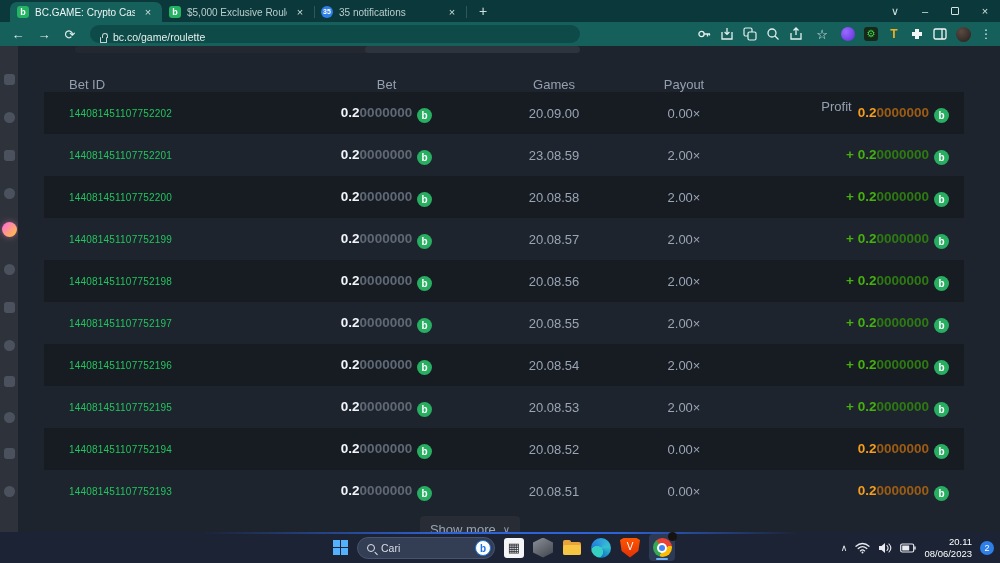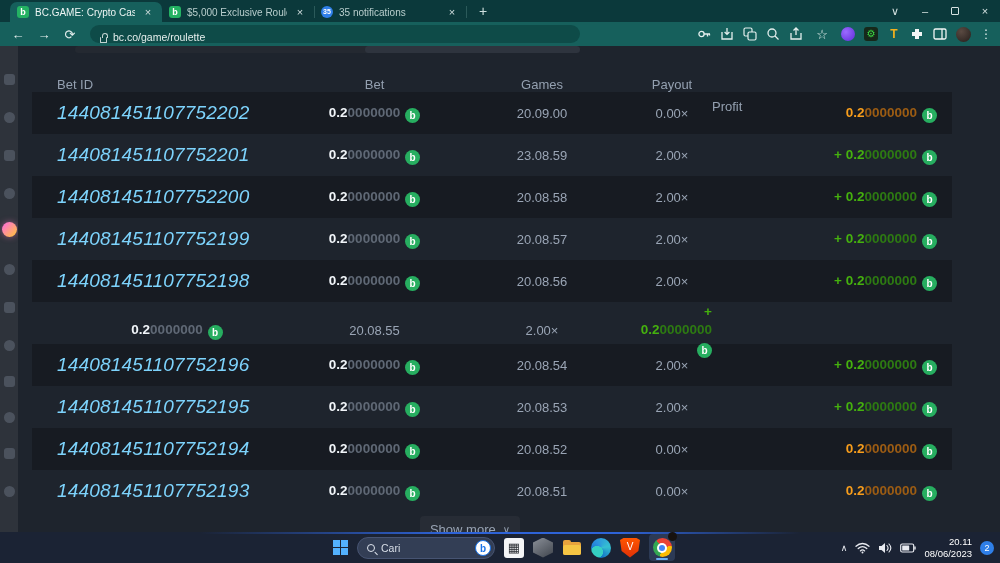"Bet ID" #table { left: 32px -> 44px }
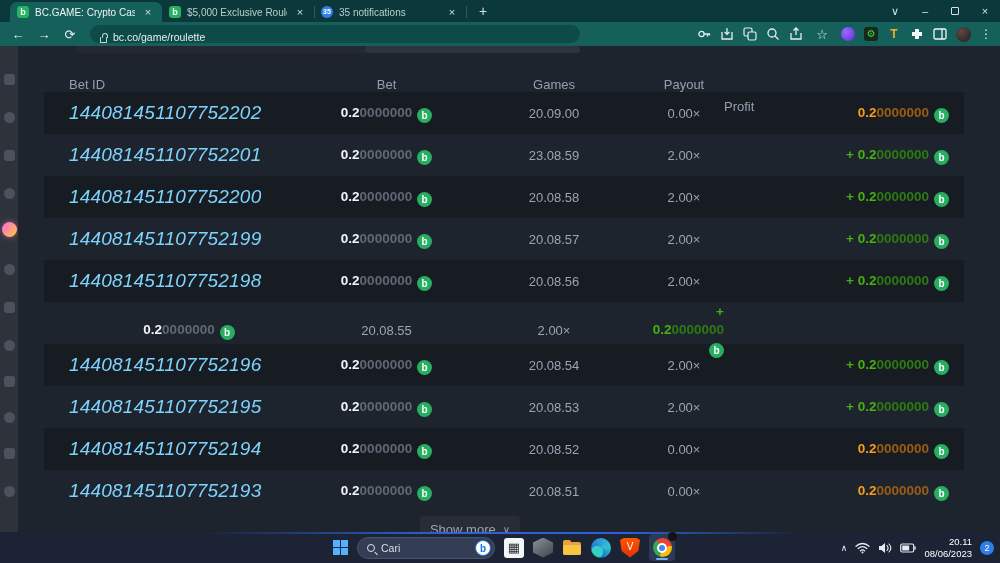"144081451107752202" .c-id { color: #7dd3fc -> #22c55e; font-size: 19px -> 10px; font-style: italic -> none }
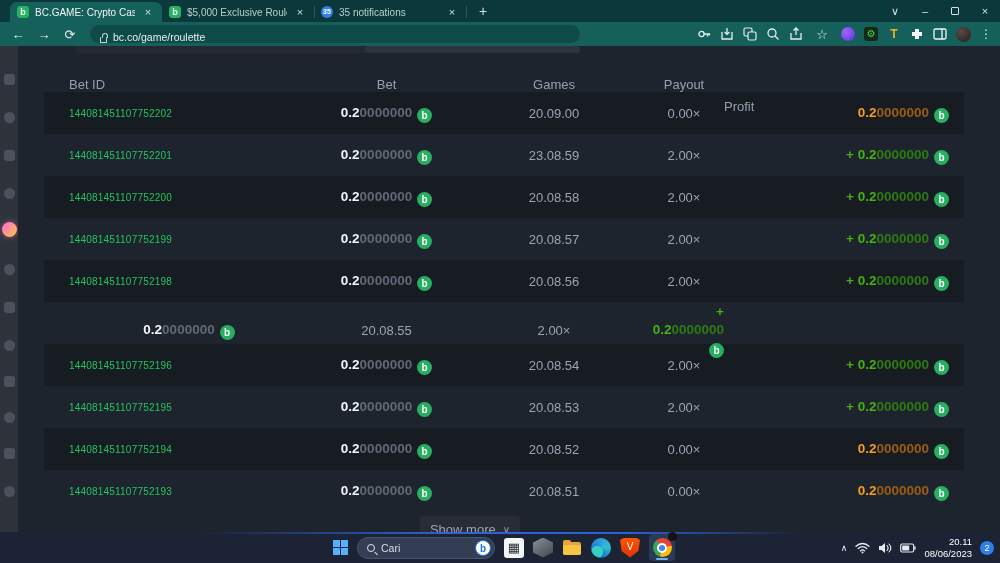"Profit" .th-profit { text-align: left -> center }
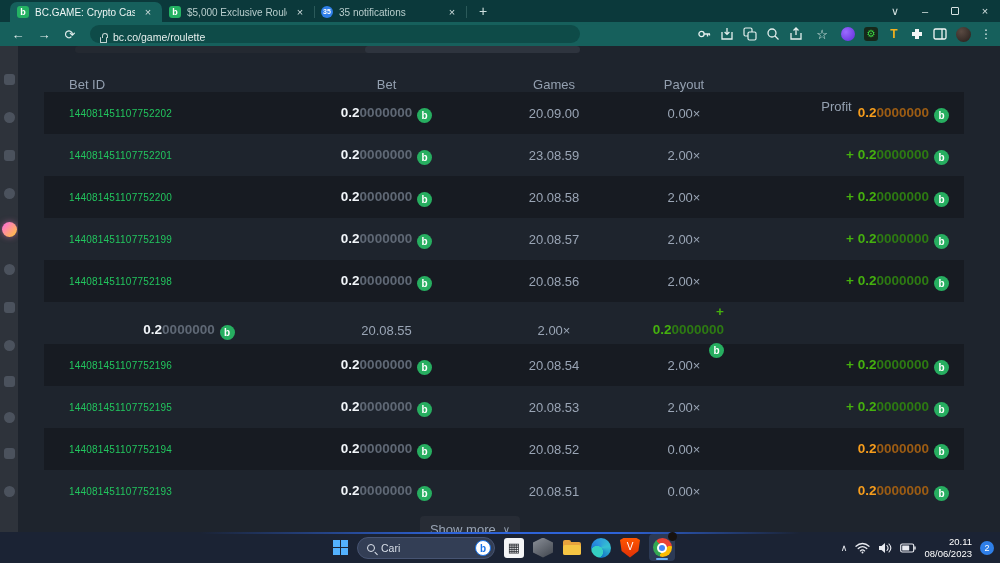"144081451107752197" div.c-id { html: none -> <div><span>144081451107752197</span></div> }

#####

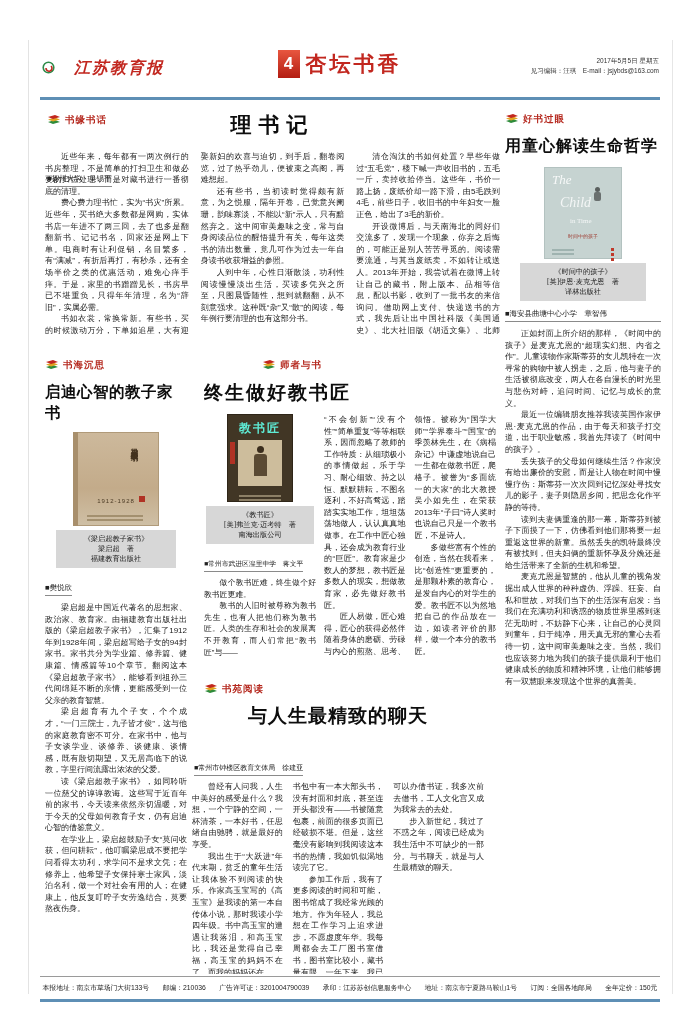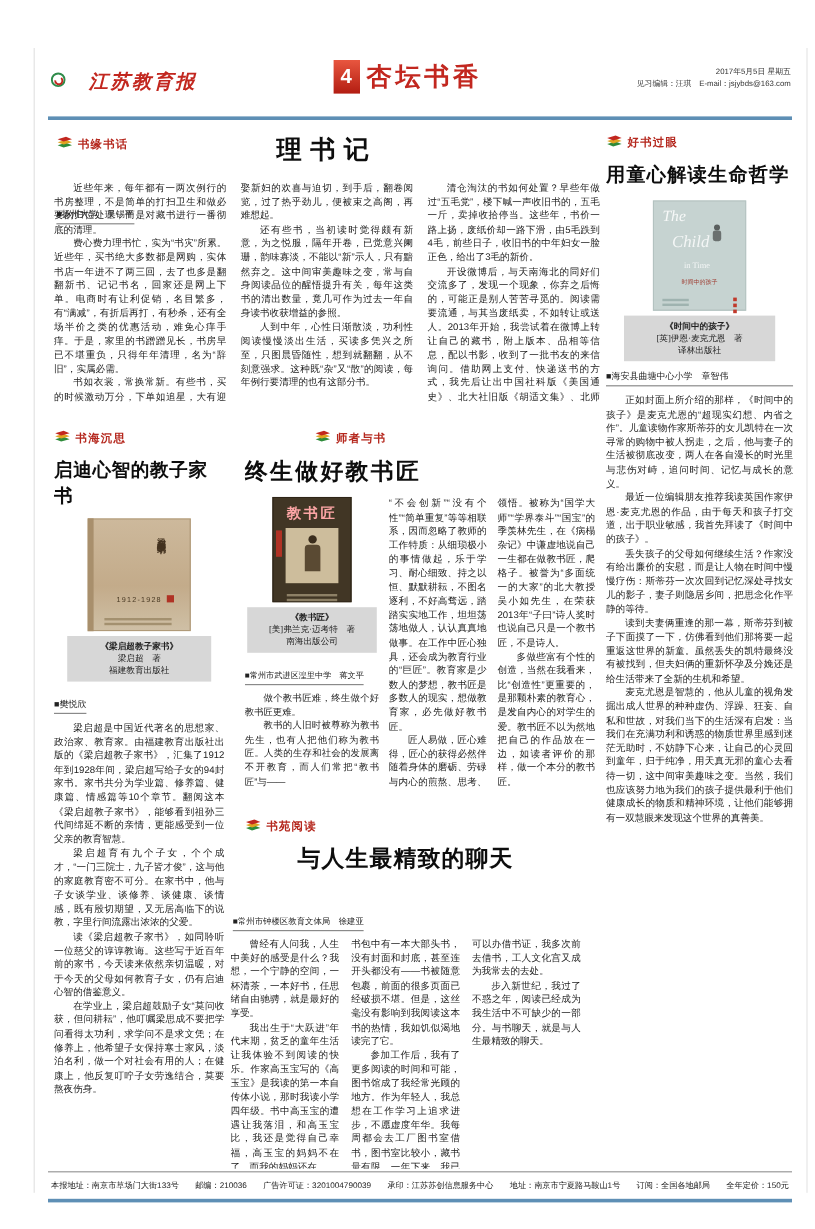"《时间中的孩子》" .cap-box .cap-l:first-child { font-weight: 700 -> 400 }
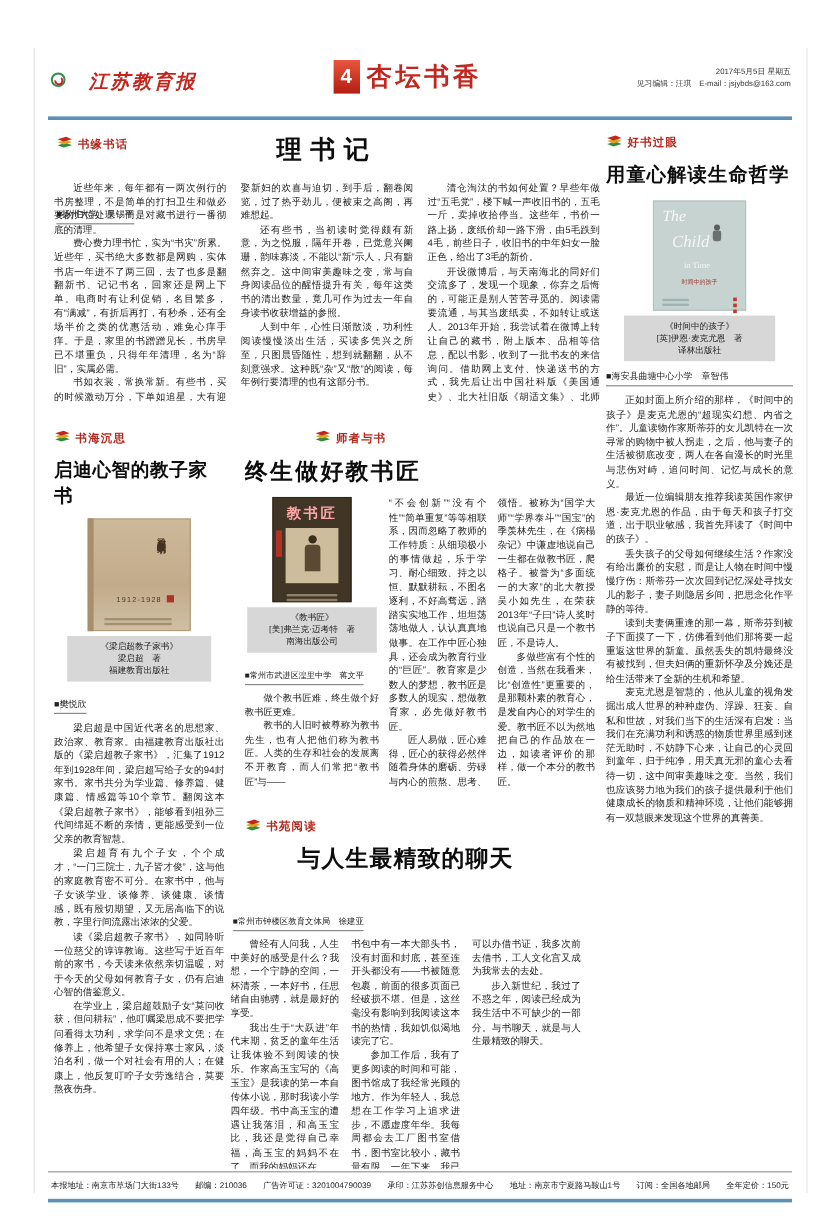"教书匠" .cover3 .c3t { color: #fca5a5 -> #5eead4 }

#####

*What is expected*
From the line with "font-weight: 700 ->" up to and including the line with "color: #fca5a5 ->" above, retype every line exactly and nothing more; leave out the pictures.

*Response area*
"《时间中的孩子》" .cap-box .cap-l:first-child { font-weight: 700 -> 400 }
"教书匠" .cover3 .c3t { color: #fca5a5 -> #5eead4 }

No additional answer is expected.